BEGIN Material for the task

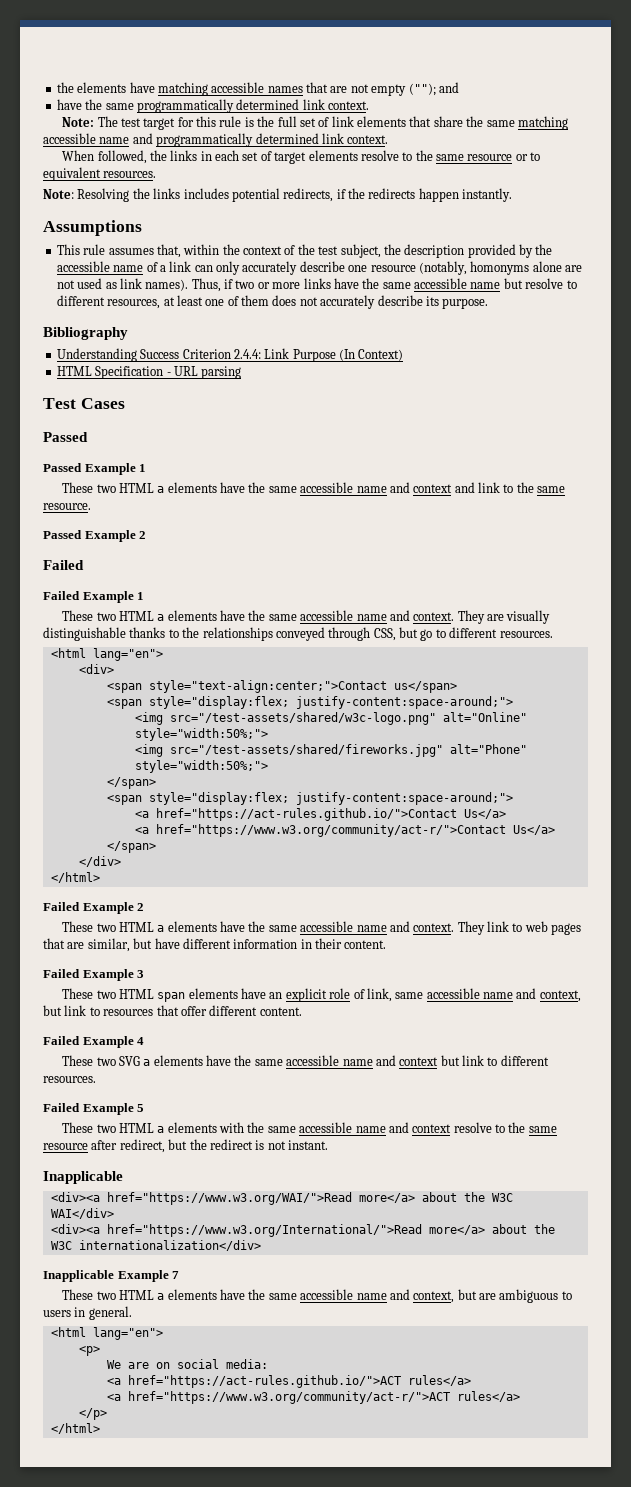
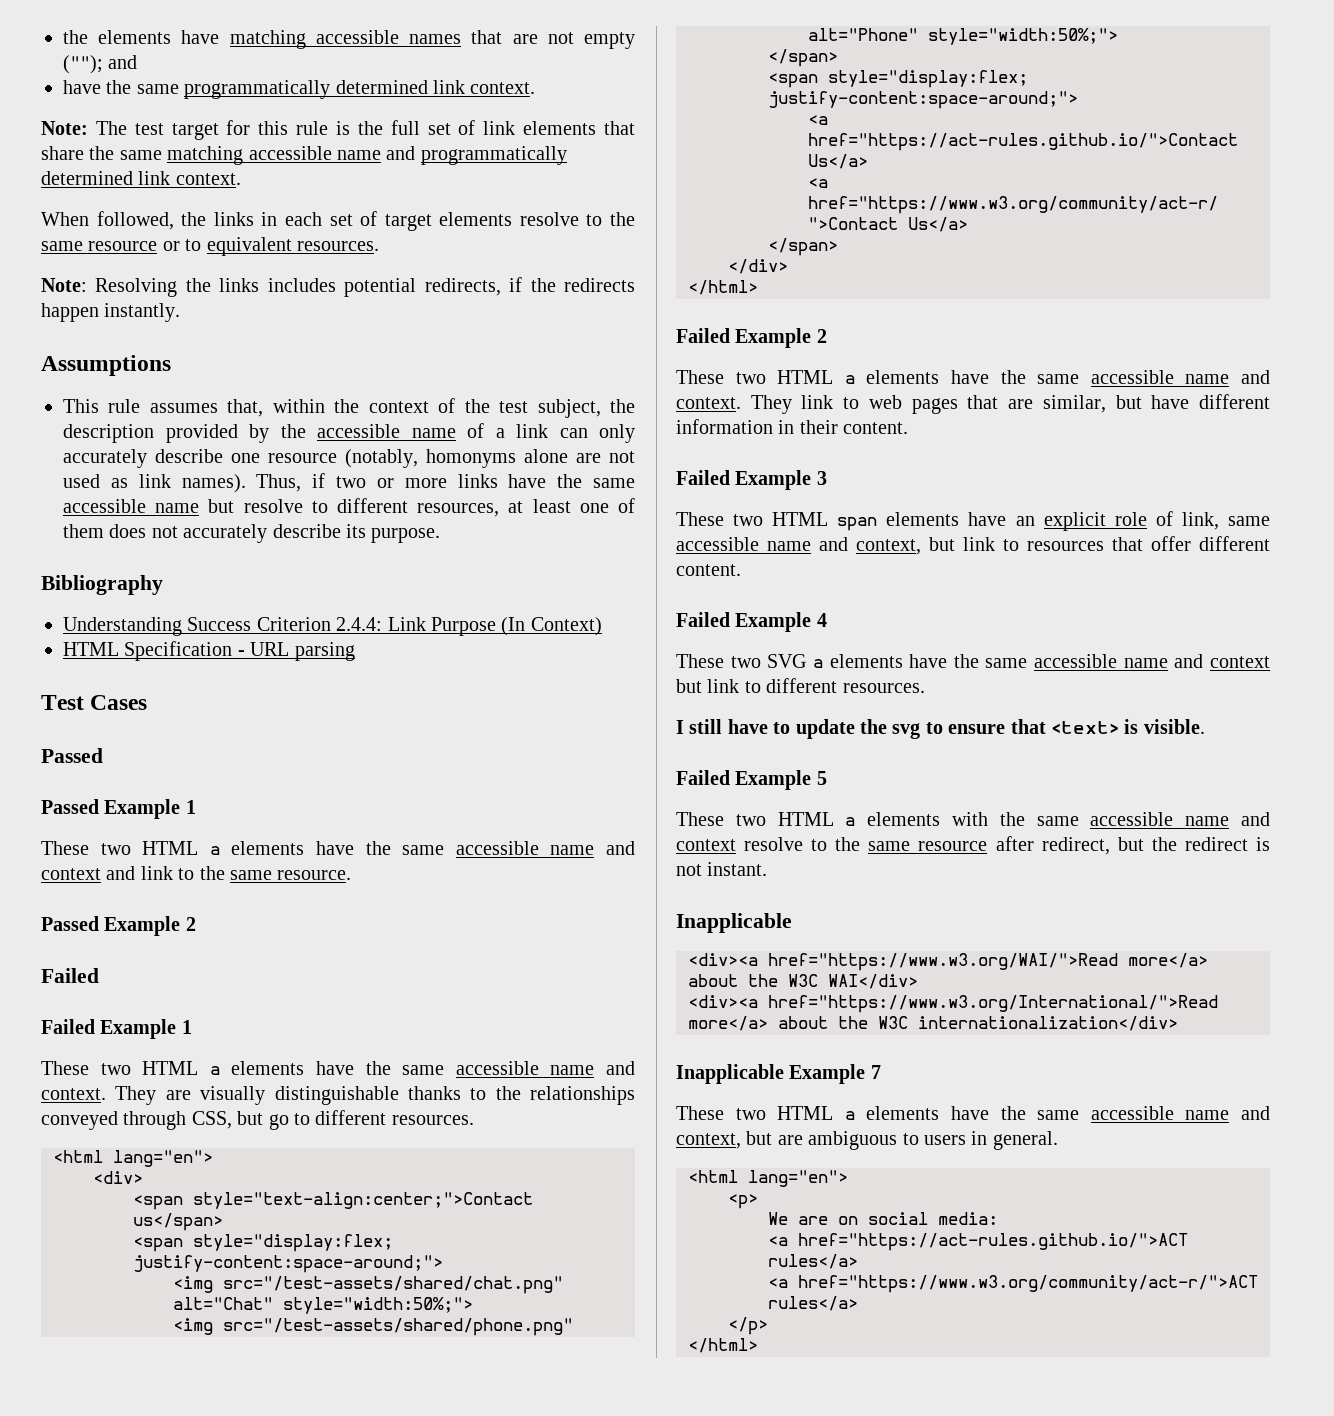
- <img src="/test-assets/shared/w3c-logo.png" alt="Online" style="width:50%;">
+ <img src="/test-assets/shared/chat.png" alt="Chat" style="width:50%;">
- <img src="/test-assets/shared/fireworks.jpg" alt="Phone" style="width:50%;">
+ <img src="/test-assets/shared/phone.png" alt="Phone" style="width:50%;">
+ I still have to update the svg to ensure that <text> is visible.

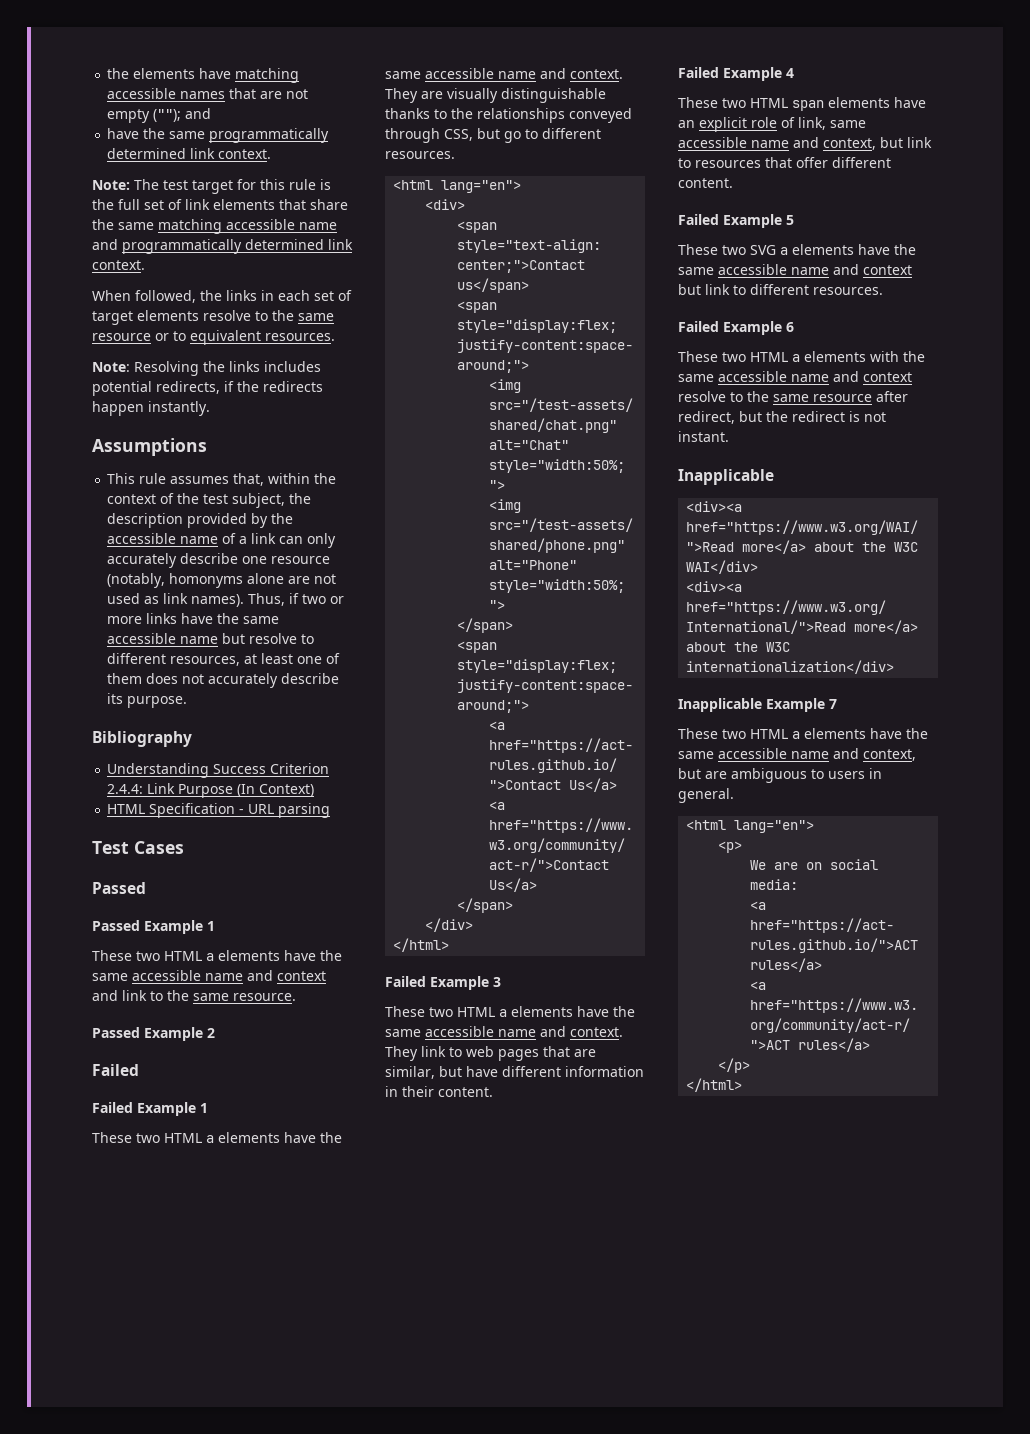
- Failed Example 2
+ Failed Example 3
- Failed Example 3
+ Failed Example 4
- Failed Example 4
+ Failed Example 5
- I still have to update the svg to ensure that <text> is visible.
- Failed Example 5
+ Failed Example 6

END Material for the task

§ Task details:
Output nothing but the line containing "- Failed Example 4" and each line after it in the entries above, exactly as written.

§ Solution to the problem:
- Failed Example 4
+ Failed Example 5
- I still have to update the svg to ensure that <text> is visible.
- Failed Example 5
+ Failed Example 6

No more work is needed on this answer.